Dans un monde régit par l’économie monétaire, la comptabilité produit bilans, livres comptables, et déclaration finale de pertes et profits. Mais ces chiffres ne prennent pas en compte la destruction des ressources et masquent la réalité. Mansoor Khan, auteur du livre La voix de la sobriété, co-édité avec Silence ce printemps, livre sa vision personnelle de la question.

La comptabilité détermine la survie même de l’entreprise. Elle a évolué à travers l’histoire, en commençant avec le contrôle du feu. Dans un passé lointain, un de nos ancêtres a allumé un premier feu intentionnellement, libérant ainsi chaleur et lumière. Cet acte devait permettre à notre espèce de devenir dominante – le pouvoir qui en résultat était indéniable – et l’Homo sapiens a pu commencer à gouverner le monde.

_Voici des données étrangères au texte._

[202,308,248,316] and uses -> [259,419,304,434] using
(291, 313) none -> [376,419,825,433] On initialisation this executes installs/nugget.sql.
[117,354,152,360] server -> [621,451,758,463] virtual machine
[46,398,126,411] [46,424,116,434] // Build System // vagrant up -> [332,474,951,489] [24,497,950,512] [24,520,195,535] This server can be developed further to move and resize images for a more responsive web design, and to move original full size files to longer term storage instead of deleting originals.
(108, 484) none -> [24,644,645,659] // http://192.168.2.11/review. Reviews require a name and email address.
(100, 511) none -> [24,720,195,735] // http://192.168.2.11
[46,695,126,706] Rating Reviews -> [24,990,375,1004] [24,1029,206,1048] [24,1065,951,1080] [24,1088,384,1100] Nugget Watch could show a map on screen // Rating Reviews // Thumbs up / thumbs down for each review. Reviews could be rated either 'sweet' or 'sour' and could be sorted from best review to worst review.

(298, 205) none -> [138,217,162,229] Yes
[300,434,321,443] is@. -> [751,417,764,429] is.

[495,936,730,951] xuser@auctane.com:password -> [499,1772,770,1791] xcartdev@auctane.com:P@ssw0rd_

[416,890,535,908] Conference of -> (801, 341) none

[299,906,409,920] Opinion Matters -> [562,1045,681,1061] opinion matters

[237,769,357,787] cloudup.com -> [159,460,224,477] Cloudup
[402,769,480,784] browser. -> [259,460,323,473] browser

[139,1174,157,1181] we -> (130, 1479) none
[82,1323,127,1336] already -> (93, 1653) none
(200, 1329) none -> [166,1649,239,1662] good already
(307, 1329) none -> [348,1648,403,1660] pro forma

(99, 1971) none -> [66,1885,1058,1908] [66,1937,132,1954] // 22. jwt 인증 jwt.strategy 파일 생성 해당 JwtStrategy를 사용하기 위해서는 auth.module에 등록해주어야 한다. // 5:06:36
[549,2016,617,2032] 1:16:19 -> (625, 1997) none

Brûler est à la base de notre culture

Bientôt la maîtrise du feu a été célébrée comme notre réalisation la plus glorieuse – un saut techno-évolutionnaire. En mettant le feu à un morceau de bois, nous pouvions maintenant libérer cent ans de lumière solaire en un instant. Aucun autre animal n’a la capacité d’allumer un feu intentionnellement, puis de l’utiliser pour chauffer, cuisiner, encercler les animaux lors d’une chasse, nettoyer les sous-bois, fondre des objets et ainsi modifier le monde. En fait, nous commencions à creuser dans un capital d’épargne en utilisant du bois pour créer de l’énergie, mais les avantages évidents de l’utilisation de cette source d’énergie stockée étaient irrésistibles. À ce moment-là, le ou la premi·ère comptable n’était pas encore né·e. Personne n’a donc prêté attention au déficit créé par cette action – dont le mot en six lettres est "brûler". Brûler allait devenir la caractéristique déterminante de notre culture appelée Civilisation.
Après avoir brûlé pendant des siècles des réserves de capital solaire (1), nous avons ensuite fait un saut en commençant à brûler le charbon, ce qui a ouvert la porte à la destruction de milliers d’années de capital supplémentaire. Les flammes ont brûlé plus haut et une explosion de projets est devenue possible, transformant ainsi nos modes de vie et nos paysages. Hypnotisé·es par la naissance du monde industriel moderne, nos manières de penser ont été profondément modifiées. Et sans le savoir, nous sommes devenu·es les adeptes d’une nouvelle religion : la croissance. Des milliers d’années de capital solaire combinées à un capital naturel irremplaçable comme le fer, le cuivre, la pierre, le sable, les minéraux, etc., ont été utilisés pour la construction des machines, des chemins de fer, des ponts, des usines, ce que nous appelons des "actifs immobilisés" dans nos bilans. Mais aucune écriture comptable n’a été inscrite dans les bilans pour tenir compte du coût réel de ces matières premières.
Consommer n’importe quel capital, ce qui correspond à un déficit, sans en tenir compte, est un sacrilège en comptabilité. Pourtant, cela a été admis car les avantages étaient proprement stupéfiants. Nous avons pu ajouter un confort inimaginable à nos modes de vie alors que, simultanément, nous avons accumulé un déficit de centaines de milliers d’années de capital solaire, brûlé sur l’autel de la croissance. C’est devenu une pratique reconnue. Nous l’avons surnommée "progrès". Et les flammes sont montées de plus en plus haut.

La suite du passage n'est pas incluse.